§ **Exercise prompt**:
The records that follow are to be repeated exactly, without any pictures.

──────────

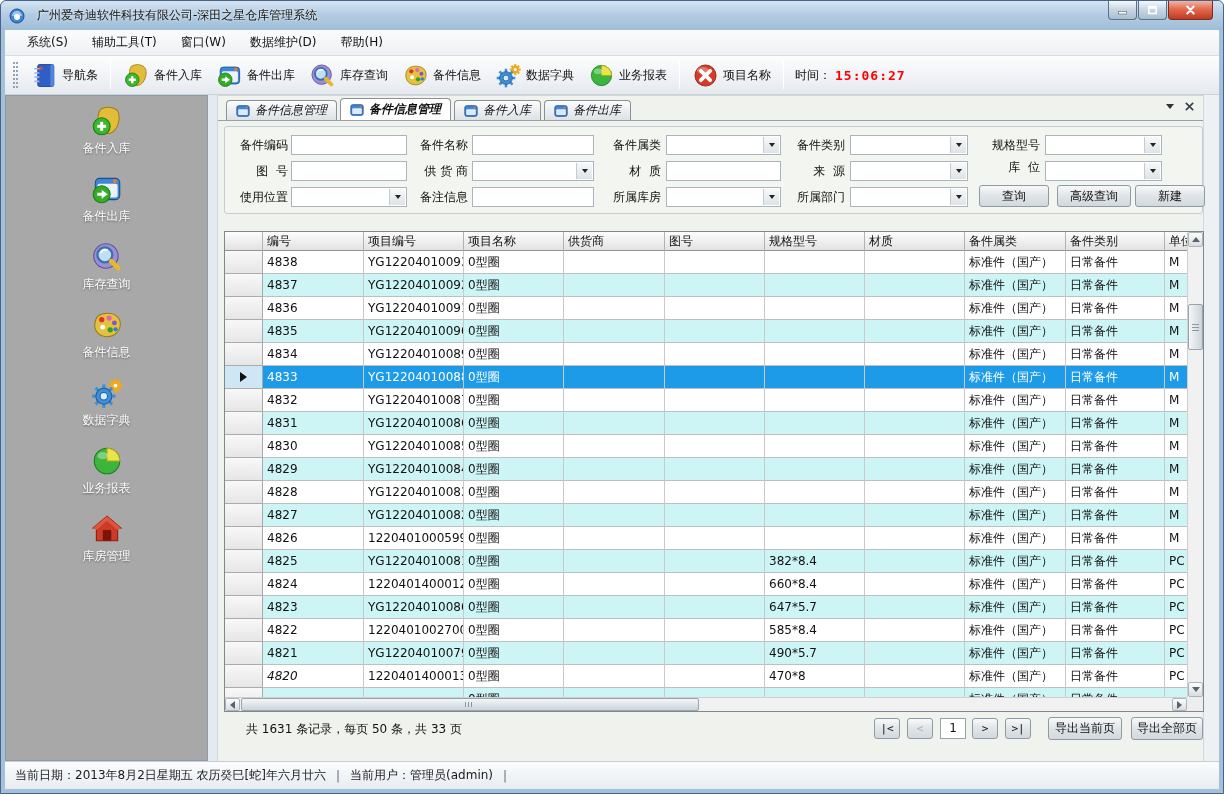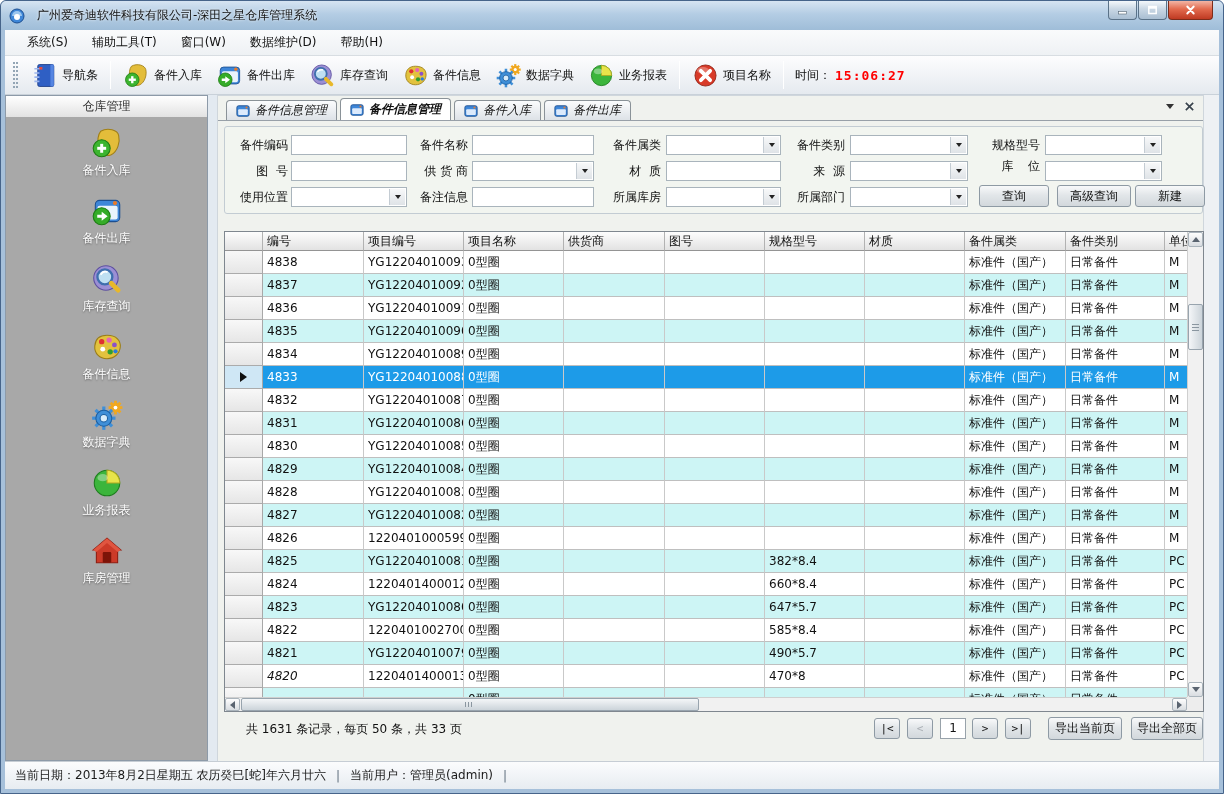"仓库管理" div.sb-section { html: <div>仓库管理</div> -> none }
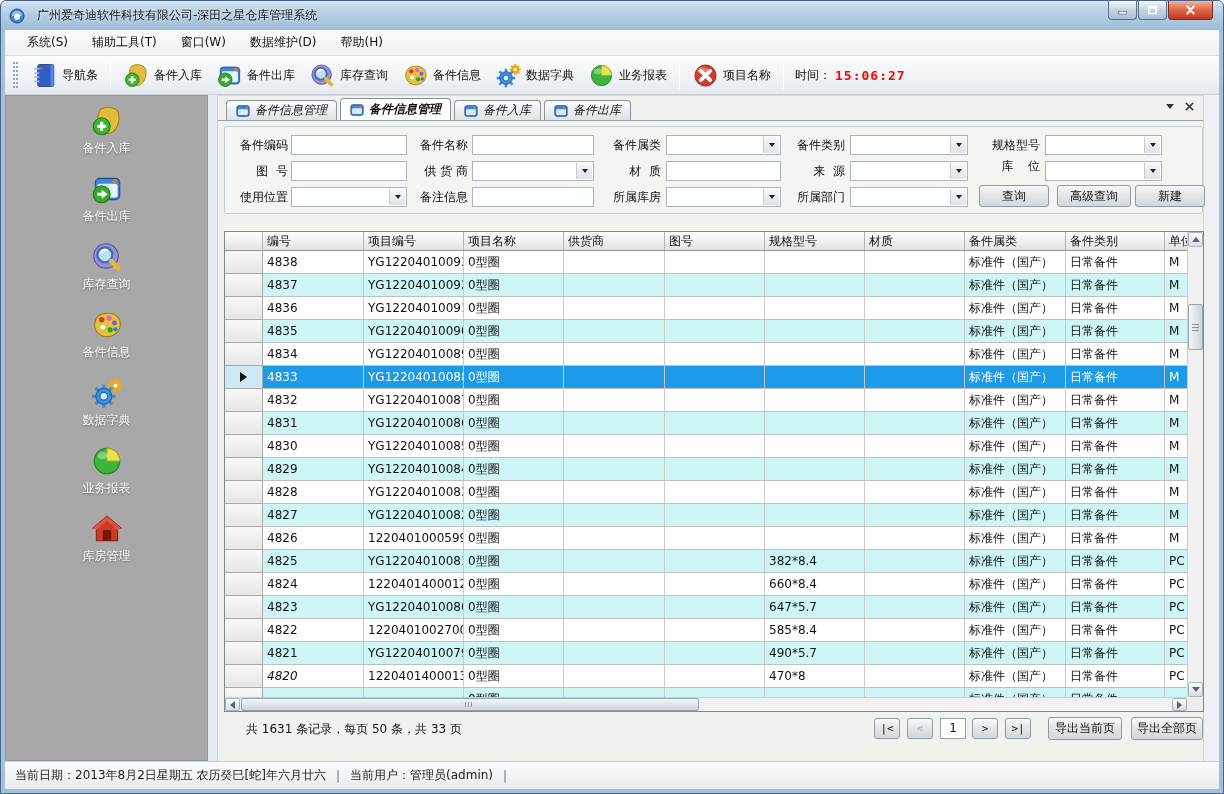"库 位" div.fld-label { font-family: Liberation Mono, monospace -> none }
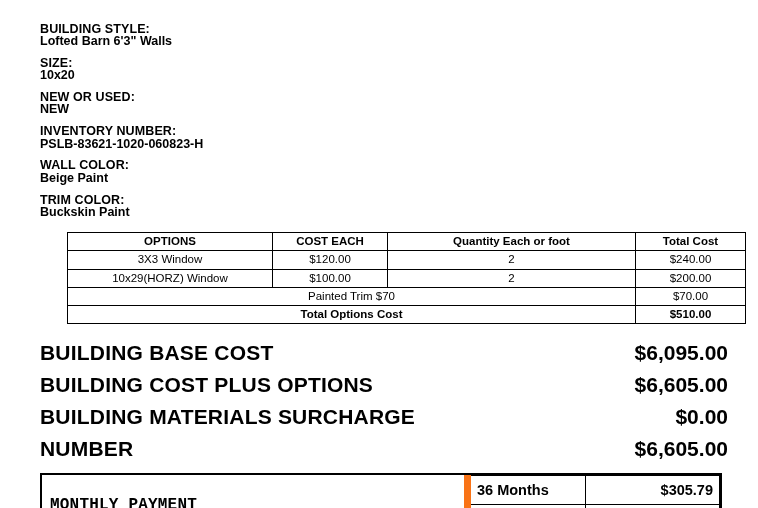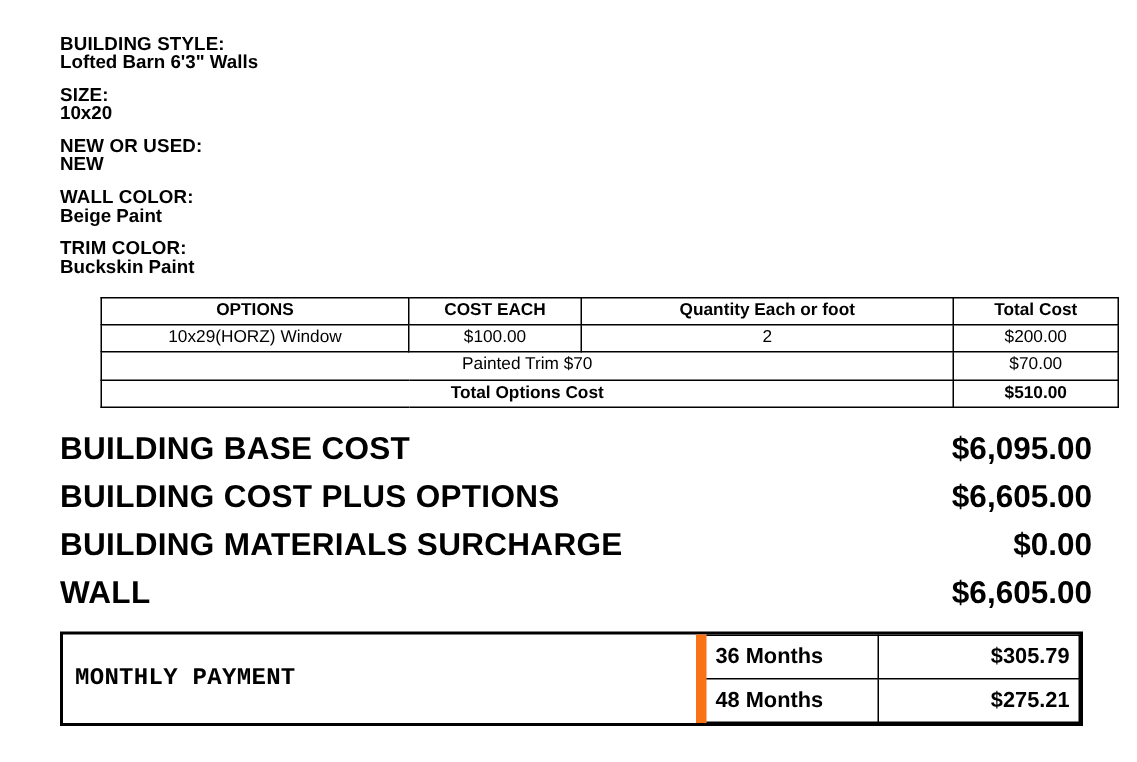"INVENTORY NUMBER:" div.spec-row { html: none -> <div> <span>INVENTORY NUMBER:</span> <span>PSLB-83621-1020-060823-H</span> </div> }
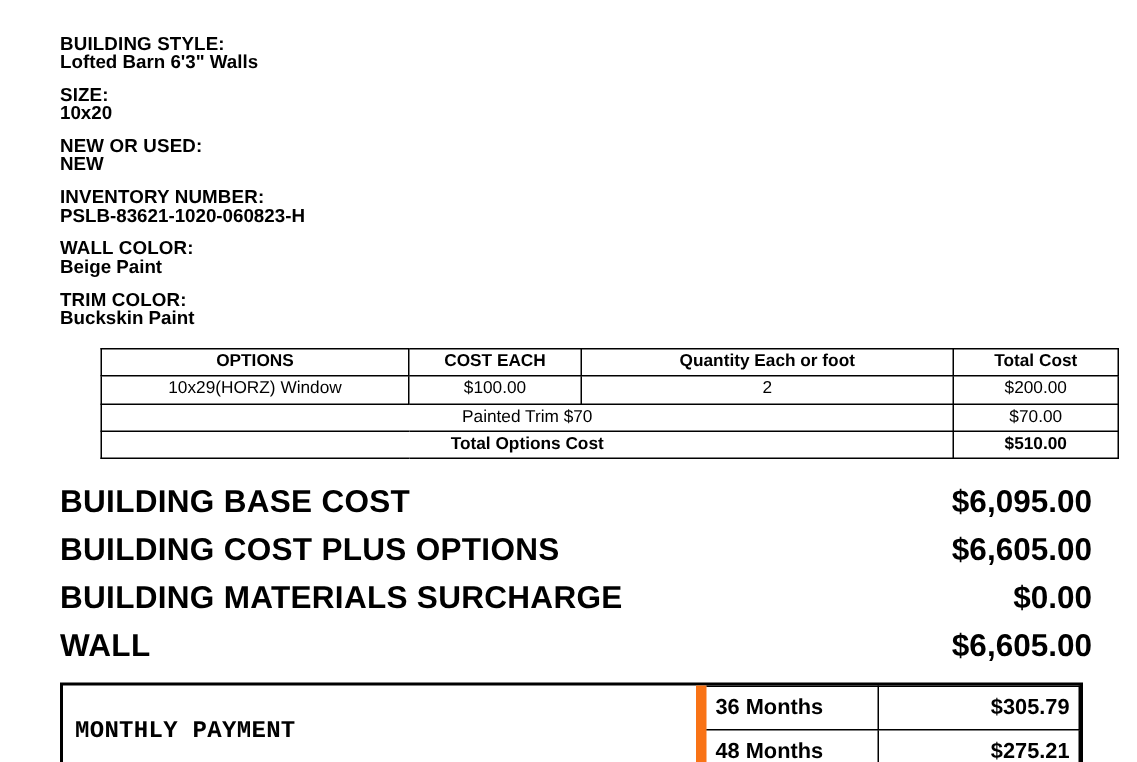"3X3 Window" tr { html: none -> <tr> <td>3X3 Window</td> <td>$120.00</td> <td>2</td> <td>$240.00</td> </tr> }
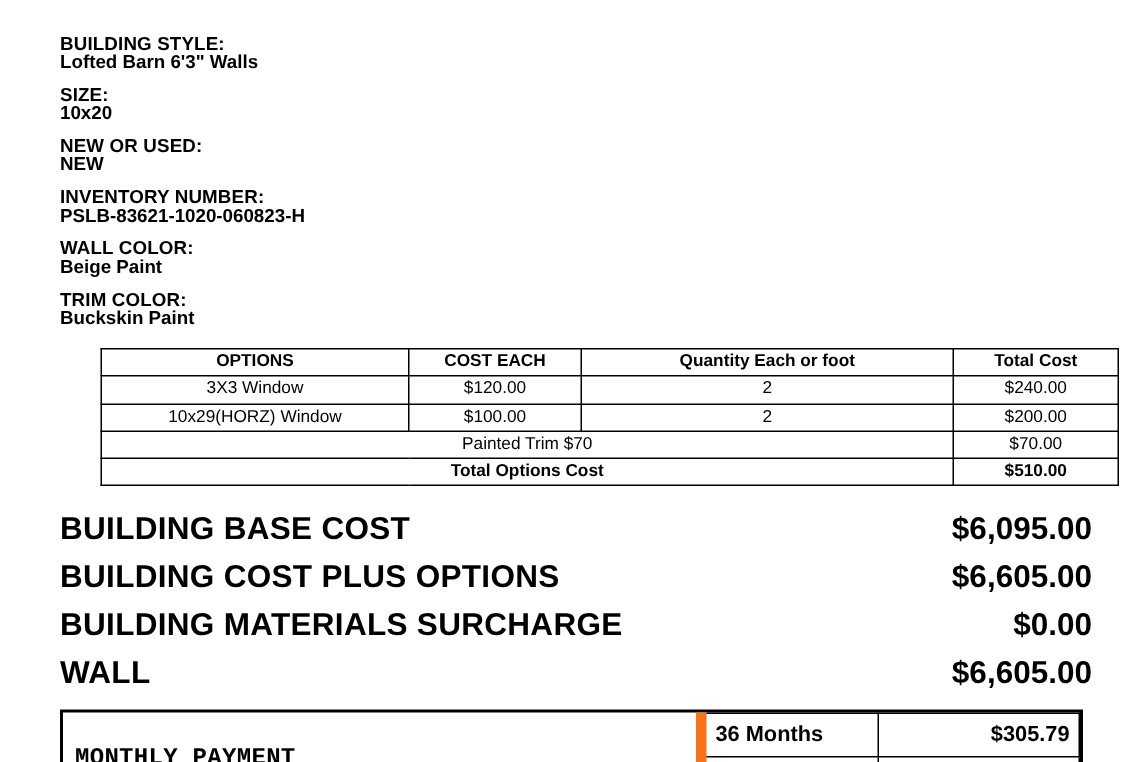"WALL" span.total-label { text: WALL -> NUMBER }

──────────

§ **Written solution**:
"仓库管理" div.sb-section { html: <div>仓库管理</div> -> none }
"库 位" div.fld-label { font-family: Liberation Mono, monospace -> none }
"INVENTORY NUMBER:" div.spec-row { html: none -> <div> <span>INVENTORY NUMBER:</span> <span>PSLB-83621-1020-060823-H</span> </div> }
"3X3 Window" tr { html: none -> <tr> <td>3X3 Window</td> <td>$120.00</td> <td>2</td> <td>$240.00</td> </tr> }
"WALL" span.total-label { text: WALL -> NUMBER }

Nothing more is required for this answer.